Recorded data
##############################
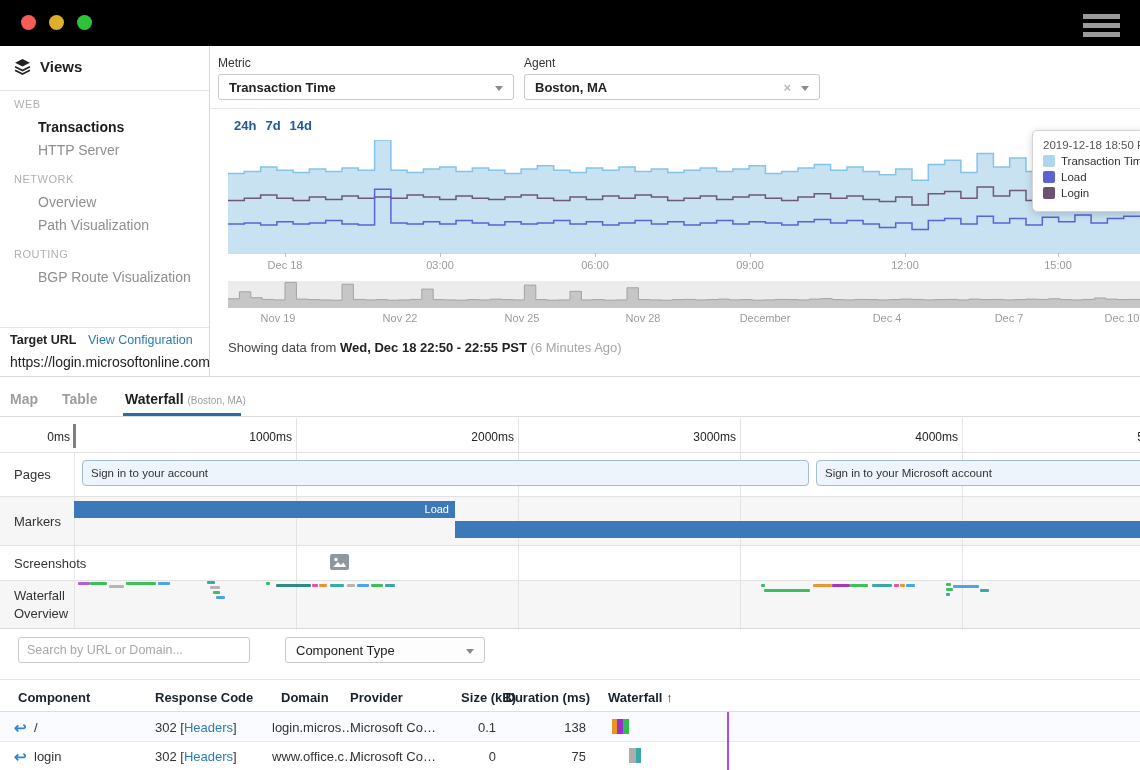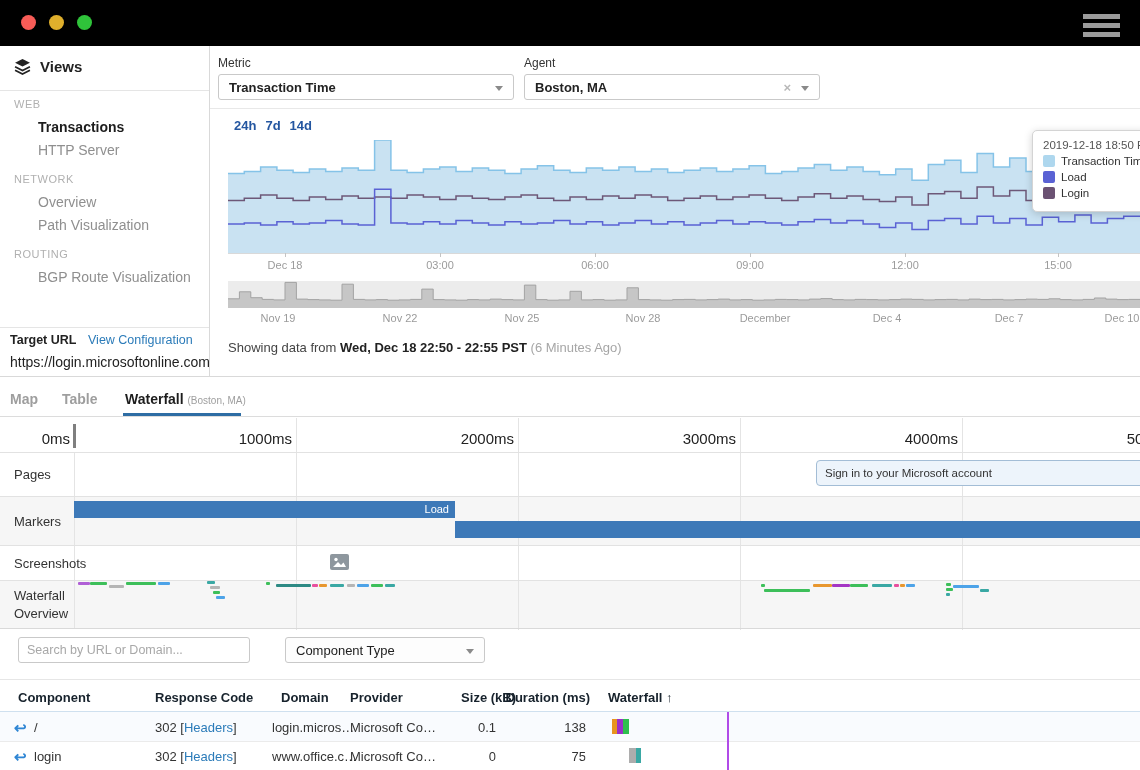--- a/index.html
+++ b/index.html
@@ -38,21 +38,21 @@
   .tooltip .ts{font-size:11.5px;color:#555;white-space:nowrap;}
   .leg-item{display:flex;align-items:center;gap:6px;margin-top:4px;font-size:11.5px;color:#333;white-space:nowrap;}
   .swatch{width:12px;height:12px;border-radius:2px;flex:0 0 12px;}
   
   .tab{position:absolute;top:391px;font-size:14px;font-weight:bold;color:#9e9e9e;cursor:pointer;}
   .tab.active{color:#1d1d1d;}
   .tab .suffix{font-size:10px;color:#9e9e9e;font-weight:normal;}
   
   .wf{position:absolute;left:0;top:418px;width:1140px;height:212px;overflow:hidden;}
   .wf-row-label{position:absolute;left:14px;font-size:13px;color:#333;}
-  .wf-axis-label{position:absolute;top:12px;font-size:15px;color:#222;transform:translateX(-100%);white-space:nowrap;}
+  .wf-axis-label{position:absolute;top:12px;font-size:12px;color:#222;transform:translateX(-100%);white-space:nowrap;}
   .wf-grid{position:absolute;top:0;width:1px;height:212px;background:#e4e4e4;}
   .page-box{position:absolute;top:42px;height:26px;background:#edf4fb;border:1px solid #a3bdd6;border-radius:4px;
             font-size:11.5px;color:#333;line-height:24px;padding-left:8px;box-sizing:border-box;overflow:hidden;white-space:nowrap;cursor:pointer;}
   .marker-bar{position:absolute;height:17px;background:#3d79b8;color:#fff;font-size:11px;line-height:17px;
               text-align:right;padding-right:6px;box-sizing:border-box;cursor:pointer;}
   .ov-mark{position:absolute;height:3px;border-radius:1px;}
   
   .search-input{position:absolute;left:18px;top:637px;width:232px;height:26px;border:1px solid #c9c9c9;border-radius:3px;
                 box-sizing:border-box;font-size:12.5px;padding:0 8px;color:#c2410c;font-family:"Liberation Sans",sans-serif;}
   .search-input::placeholder{color:#a8a8a8;}
@@ -214,20 +214,21 @@
   <div class="hline" style="left:0;top:127px;width:1140px;"></div>
   <div class="hline" style="left:0;top:162px;width:1140px;"></div>
   <div class="hline" style="left:0;top:210px;width:1140px;background:#d9d9d9;"></div>
 
   <div class="wf-row-label" style="top:49px;">Pages</div>
   <div class="wf-row-label" style="top:96px;">Markers</div>
   <div class="wf-row-label" style="top:138px;">Screenshots</div>
   <div class="wf-row-label" style="top:170px;">Waterfall</div>
   <div class="wf-row-label" style="top:188px;">Overview</div>
 
+  <div class="page-box" id="pageBox0" style="left: 82px; width: 727px;">Sign in to your account</div>
   <div class="page-box" id="pageBox1" style="left: 816px; width: 332px;">Sign in to your Microsoft account</div>
 
   <div class="marker-bar" id="markerBar0" style="left: 74px; width: 381px; top: 83px;">Load</div>
   <div class="marker-bar" id="markerBar1" style="left: 455px; width: 700px; top: 103px;"></div>
 
   <svg class="abs" style="left:330px;top:136px;cursor:pointer;" width="19" height="16" viewBox="0 0 19 16">
     <rect width="19" height="16" rx="2" fill="#8e979e"></rect>
     <circle cx="6" cy="5.5" r="1.7" fill="#fff"></circle>
     <path d="M3 13 8 8 11 11 13.5 8.5 16 13Z" fill="#fff"></path>
   </svg>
##############################
## WHAT THIS TASK INVOLVES
Nothing but a number is wanted: how many lines in the records above include "background".

## ANSWER BELOW
4